Studies by a variety of organizations including the United Nations also indicate that at least 25,000 people have died in Indochina since war’s end from unexploded US bombs that pocket the countryside, with an equivalent number maimed. As with Agent Orange, deaths and ruined lives from such explosions continue to this day. So 40 years on, the war quite literally goes on for the people of Indochina, and it is likely it will go on for decades more.

Near the end of his time in office, Kissinger and his new boss Gerald Ford pre-approved the Indonesian dictator Suharto’s invasion of East Timor in 1975, an illegal act of aggression again carried out with weapons made in and furnished by the US. Suharto had a long history as a bagman for US business interests; he ascended to power in a 1965 coup, also with decisive support and weapons from Washington, and undertook a year-long reign of terror in which security forces and the army killed more than a million people (Amnesty International, which rarely has much to say about the crimes of US imperialism, put the number at 1.5 million).

In addition to providing the essential on-the-ground support, Kissinger and Ford blocked efforts by the global community to stop the bloodshed when the terrible scale of Indonesian violence became known, something UN ambassador Daniel Patrick Moynihan openly bragged about.
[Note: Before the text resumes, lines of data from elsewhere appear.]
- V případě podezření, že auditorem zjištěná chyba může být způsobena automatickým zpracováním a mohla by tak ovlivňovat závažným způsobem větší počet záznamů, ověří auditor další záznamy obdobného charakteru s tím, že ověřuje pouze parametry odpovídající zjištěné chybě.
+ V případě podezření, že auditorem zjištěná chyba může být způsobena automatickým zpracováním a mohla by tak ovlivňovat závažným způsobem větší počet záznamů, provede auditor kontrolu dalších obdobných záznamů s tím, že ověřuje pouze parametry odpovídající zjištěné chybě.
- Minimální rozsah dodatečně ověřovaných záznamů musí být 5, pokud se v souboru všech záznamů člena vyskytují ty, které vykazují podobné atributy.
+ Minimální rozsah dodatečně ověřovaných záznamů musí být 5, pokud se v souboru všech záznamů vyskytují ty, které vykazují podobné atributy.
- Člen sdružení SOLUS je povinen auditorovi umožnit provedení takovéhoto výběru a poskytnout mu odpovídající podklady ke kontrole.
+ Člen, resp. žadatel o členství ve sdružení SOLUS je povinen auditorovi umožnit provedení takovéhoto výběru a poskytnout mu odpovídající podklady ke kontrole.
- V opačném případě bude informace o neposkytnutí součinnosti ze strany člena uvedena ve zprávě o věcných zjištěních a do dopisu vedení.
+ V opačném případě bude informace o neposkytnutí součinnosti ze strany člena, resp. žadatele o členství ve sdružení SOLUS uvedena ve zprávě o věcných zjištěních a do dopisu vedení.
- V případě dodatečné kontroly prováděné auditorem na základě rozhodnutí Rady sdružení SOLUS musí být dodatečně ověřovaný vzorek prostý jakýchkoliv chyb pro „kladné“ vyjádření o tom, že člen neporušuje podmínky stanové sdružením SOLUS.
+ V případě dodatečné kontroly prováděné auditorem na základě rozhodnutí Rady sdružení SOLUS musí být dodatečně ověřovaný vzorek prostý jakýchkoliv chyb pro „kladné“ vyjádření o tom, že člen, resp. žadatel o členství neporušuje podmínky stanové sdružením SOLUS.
Again, the guiding principle of empire, one that Kissinger and his kind accept as naturally as breathing, is that independence cannot be allowed. That’s true even in a country as small as East Timor where investment opportunities are slight, for independence is contagious and can spread to places where far more is at stake, like resource-rich Indonesia. By the time the Indonesian occupation finally ended in 1999, 200,000 Timorese – 30 percent of the population – had been wiped out. Such is Kissinger’s legacy and it is a legacy well understood by residents of the global South no matter the denial, ignorance or obfuscation of the intelligentsia here.

If the United States is ever to become a democratic society, and if we are ever to enter the international community as a responsible party willing to wage peace instead of war, to foster cooperation and mutual aid rather than domination, we will have to account for the crimes of those who claim to act in our names like Kissinger. Our outrage at the crimes of murderous thugs who are official enemies like Pol Pot is not enough. A cabal of American mis-leaders from Kennedy on caused for far more Indochinese deaths than the Khmer Rouge, after all, and those responsible should be judged and treated accordingly.
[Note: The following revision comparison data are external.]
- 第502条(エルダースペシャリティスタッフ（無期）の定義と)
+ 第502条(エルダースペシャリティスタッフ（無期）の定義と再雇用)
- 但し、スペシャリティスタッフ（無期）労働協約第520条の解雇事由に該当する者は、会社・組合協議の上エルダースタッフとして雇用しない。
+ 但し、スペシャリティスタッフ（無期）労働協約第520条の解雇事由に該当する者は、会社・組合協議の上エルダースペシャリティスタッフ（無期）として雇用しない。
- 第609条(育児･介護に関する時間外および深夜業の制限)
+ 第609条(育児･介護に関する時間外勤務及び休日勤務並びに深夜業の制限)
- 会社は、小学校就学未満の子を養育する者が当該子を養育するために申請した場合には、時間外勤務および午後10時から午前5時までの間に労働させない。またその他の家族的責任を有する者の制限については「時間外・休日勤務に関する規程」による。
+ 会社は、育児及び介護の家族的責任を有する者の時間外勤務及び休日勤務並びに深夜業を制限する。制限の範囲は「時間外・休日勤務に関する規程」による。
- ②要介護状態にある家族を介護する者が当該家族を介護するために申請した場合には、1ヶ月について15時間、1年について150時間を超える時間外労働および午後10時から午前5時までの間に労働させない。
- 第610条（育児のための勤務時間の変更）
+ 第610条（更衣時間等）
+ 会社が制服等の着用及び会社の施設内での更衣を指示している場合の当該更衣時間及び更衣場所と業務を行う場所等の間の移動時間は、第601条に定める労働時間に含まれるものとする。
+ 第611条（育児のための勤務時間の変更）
The urgency of the task is underscored as US aggression proliferates at an alarming rate. Millions of people around the world, most notably in an invigorated Latin America, are working to end the “might makes right” ethos the US has lived by since its inception. The 99 percent of us here who have no vested interest in empire would do well to join them.
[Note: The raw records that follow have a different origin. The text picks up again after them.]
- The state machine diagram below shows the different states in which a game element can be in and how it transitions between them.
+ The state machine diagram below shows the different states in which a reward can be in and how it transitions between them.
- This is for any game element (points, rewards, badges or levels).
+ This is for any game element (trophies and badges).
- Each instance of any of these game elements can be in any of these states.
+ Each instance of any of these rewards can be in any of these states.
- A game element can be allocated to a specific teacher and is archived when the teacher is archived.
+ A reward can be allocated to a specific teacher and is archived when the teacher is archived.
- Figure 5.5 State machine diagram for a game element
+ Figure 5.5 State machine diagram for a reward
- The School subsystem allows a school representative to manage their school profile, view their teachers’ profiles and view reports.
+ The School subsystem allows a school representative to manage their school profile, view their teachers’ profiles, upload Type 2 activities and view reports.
There are recent encouraging signs along those lines, with the successful prevention of a US attack on Syria particularly noteworthy. In addition, individuals from various levels of empire have had their lives disrupted to varying degrees. David Petraeus, for example, has been hounded by demonstrators since being hired by CUNY earlier this year to teach an honors course; in 2010, Dick Cheney had to cancel a planned trip to Canada because the clamor for his arrest had grown quite loud; long after his reign ended, Pinochet was arrested by order of a Spanish magistrate for human right violations and held in England for 18 months before being released because of health problems; and earlier this year, Efrain Rios Montt, one of Washington’s past henchmen in Guatemala, was convicted of genocide, though accomplices of his still in power have since intervened on his behalf to obstruct justice.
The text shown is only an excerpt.